Sigh, last night I got an email from the place where I did the big presentation on Friday, stating they would "not be going forward with the interview process." As I suspected, spending most of the time I should have been working on the presentation taking care of the kids' teeth issues was not a good thing. Or who knows, maybe they just didn't like my personality. The thing is, this was one of the GOOD places. On the other hand, it was one of the ones that was not going to pay very well.
I am surprised I didn't get my rejection for the second job I interviewed for that day yet. I expect it later.
Still in the running for good ole ALE as far as I know, and the place with the really nice people from last week. And I have a big series of interviews at the really interesting nonprofit software place I lost out on last spring (yeah, that de-motivates me, but I better ACT motivated). And tomorrow, another presentation. Now I worry I suck at that, but heck, I KNOW I am good at that...and I have read two books and four websites to prepare for this one.
This morning I am reading up on the job I am interviewing for today, and working more on the presentation. Tonight and tomorrow morning, more presentation work. Then after the presentation, nothing. I did apply to a couple of more jobs yesterday. Trying to be all pumped up...but it can be hard!

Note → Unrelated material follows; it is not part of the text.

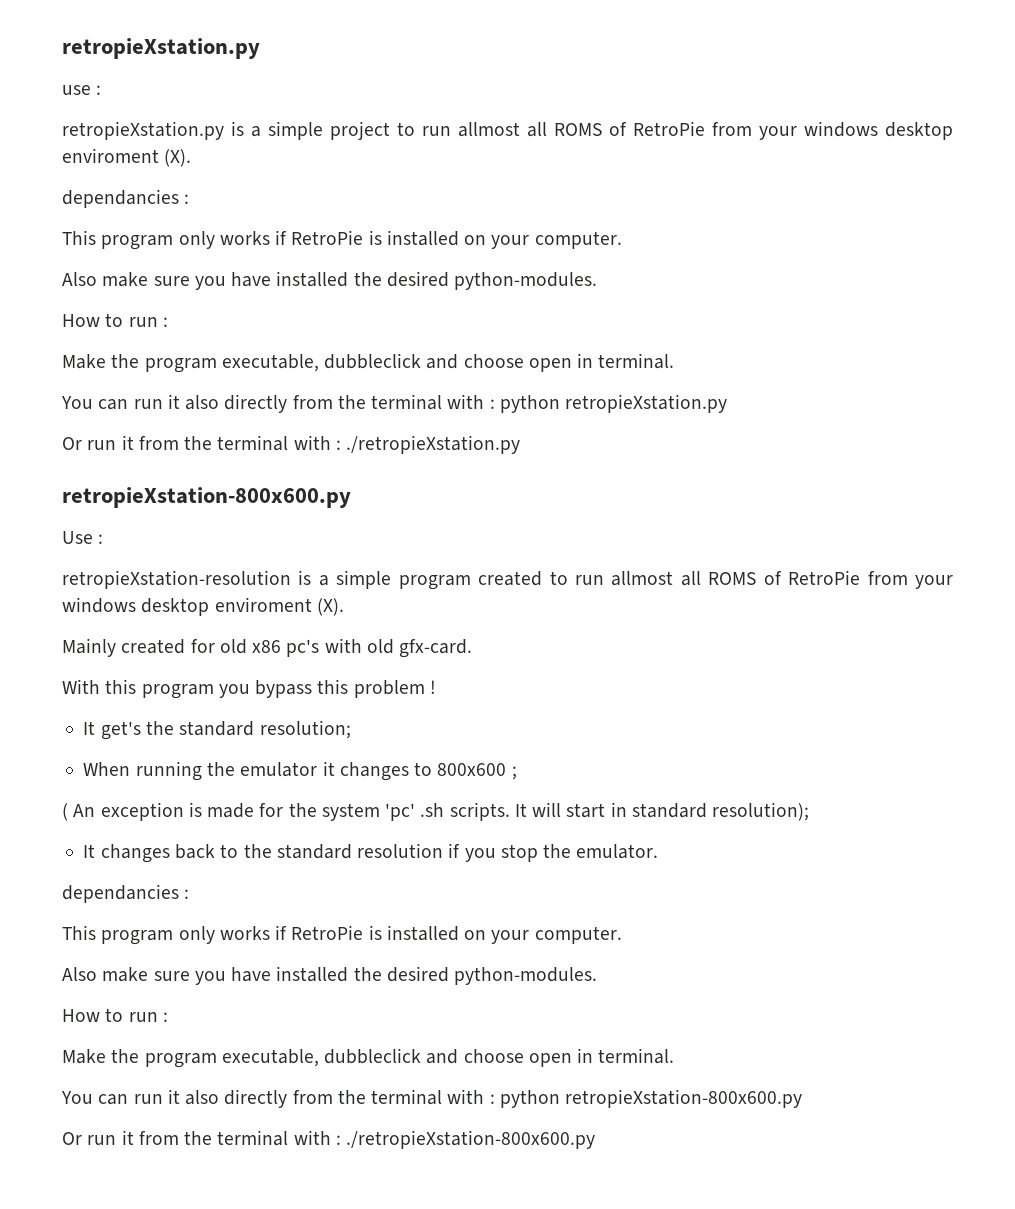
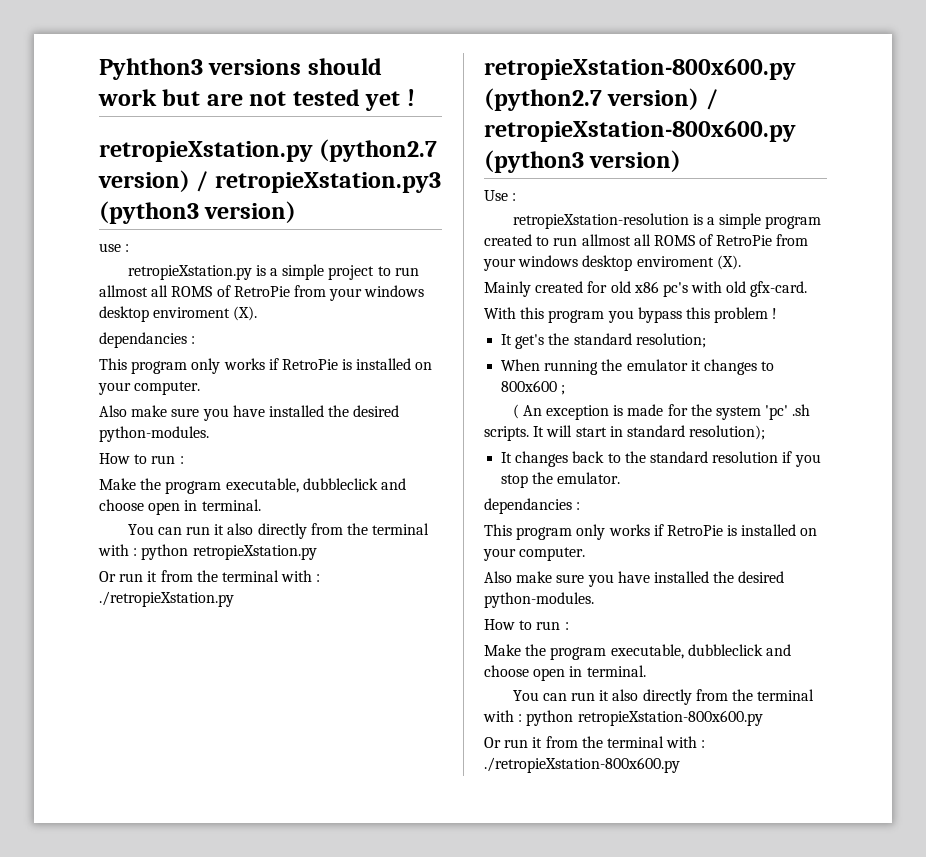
[62,38,260,59] retropieXstation.py -> [99,58,382,80] [98,89,415,111] [99,139,438,162] [98,170,441,193] [99,201,297,224] Pyhthon3 versions should work but are not tested yet ! // retropieXstation.py (python2.7 version) / retropieXstation.py3 (python3 version)
(351, 497) none -> [484,88,718,111] [484,120,796,142] [484,150,682,173] (python2.7 version) / retropieXstation-800x600.py (python3 version)

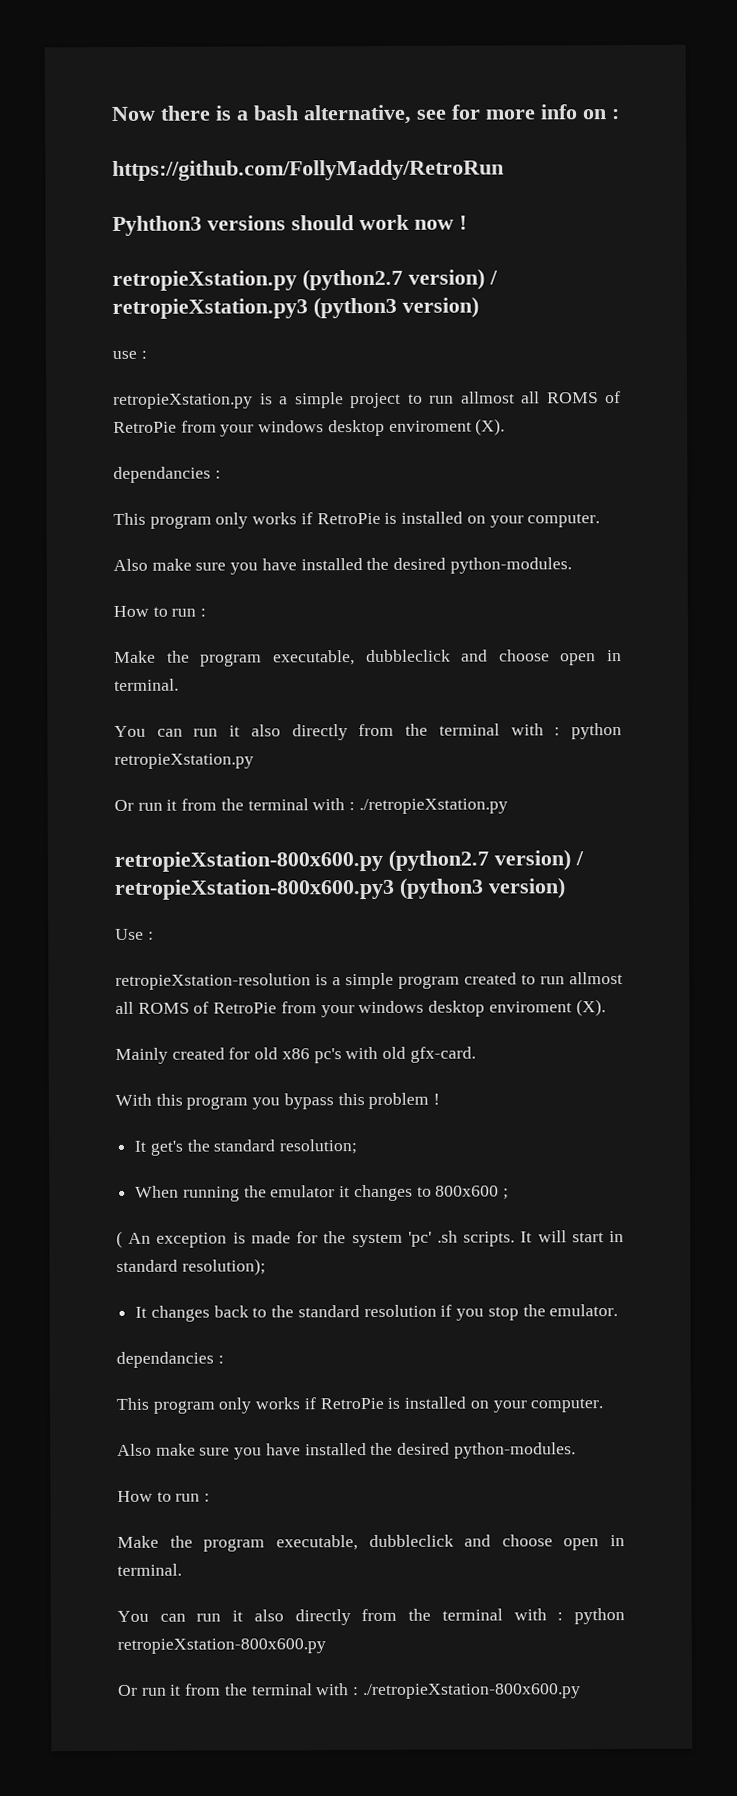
[99,58,382,80] [98,89,401,111] Pyhthon3 versions should work but are not tested yet -> [111,104,620,125] [112,159,504,181] [112,214,454,236] Now there is a bash alternative, see for more info on : // https://github.com/FollyMaddy/RetroRun // Pyhthon3 versions should work now
[484,120,796,142] retropieXstation-800x600.py -> [114,878,395,900] retropieXstation-800x600.py3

The kids are back at school, but Lee is still here. He has some horrible illness with a bad fever and a lot of coughing. I am staying away, trying to keep healthy at least until tomorrow afternoon. I feel so bad for him--and worried that neither of us is earning much if he is sick (trying to work from home) and that he has no health insurance. Crap. Not thrilled at Big Business so far this week. Please think of poor sickly Lee. Sick Lee. Ahaha.
1 comment:
Thinking about all the job hunting stuff makes me queasy. I'm sending you great interview vibes so that all involved know you're a great catch!